Common and reversible regulation of wild-type p53 function and of ribosomal biogenesis by protein kinases in human cells.

Two specific inhibitors of cyclin-dependent kinase 2 (Cdk2), roscovitine and olomoucine, have been shown recently to induce nuclear accumulation of wt p53 and nucleolar unravelling in interphase human untransformed IMR-90 and breast tumor-derived MCF-7 cells. Here, we show that the early response of MCF-7 cells to roscovitine is fully reversible since a rapid restoration of nucleolar organization followed by an induction of p21(WAF1/CIP1), a downregulation of nuclear wt p53 and normal cell cycle resumption occurs if the compound is removed after 4 h. Interestingly, similar reversible effects are also induced by the casein kinase II (CKII) inhibitor, 5,6-dichloro-1-beta-D-ribofuranosylbenzimidazole. Upon short-term treatment also, both compounds significantly, but reversibly, reduce the level of 45S precursor ribosomal RNA. Cells exposed to the two types of protein kinase inhibitors for longer times keep exhibiting altered nucleolar and wt p53 features, yet they strikingly differentiate in that most roscovitine-treated cells fail to ever accumulate high levels of p21(WAF1/CIP1) in contrast with DRB-treated ones.

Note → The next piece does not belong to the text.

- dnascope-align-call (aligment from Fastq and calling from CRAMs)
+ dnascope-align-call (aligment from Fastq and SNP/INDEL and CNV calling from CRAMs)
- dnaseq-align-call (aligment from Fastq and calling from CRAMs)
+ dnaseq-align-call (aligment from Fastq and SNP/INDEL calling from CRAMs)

In both cases, however, the cells eventually fall into an irreversible state and die. Moreover, we found that constitutive overexpression of p21(WAF1/CIP1) alters the nucleolar unravelling process in the presence of DRB, but not of roscovitine, suggesting a role for this physiological Cdk inhibitor in the regulation of nucleolar function. Our data also support the notion that both roscovitine- and DRB-sensitive protein kinases, probably including Cdk2 and CKII, via their dual implication in the p53-Rb pathway and in ribosomal biogenesis, would participate in coupling cell growth with cell division.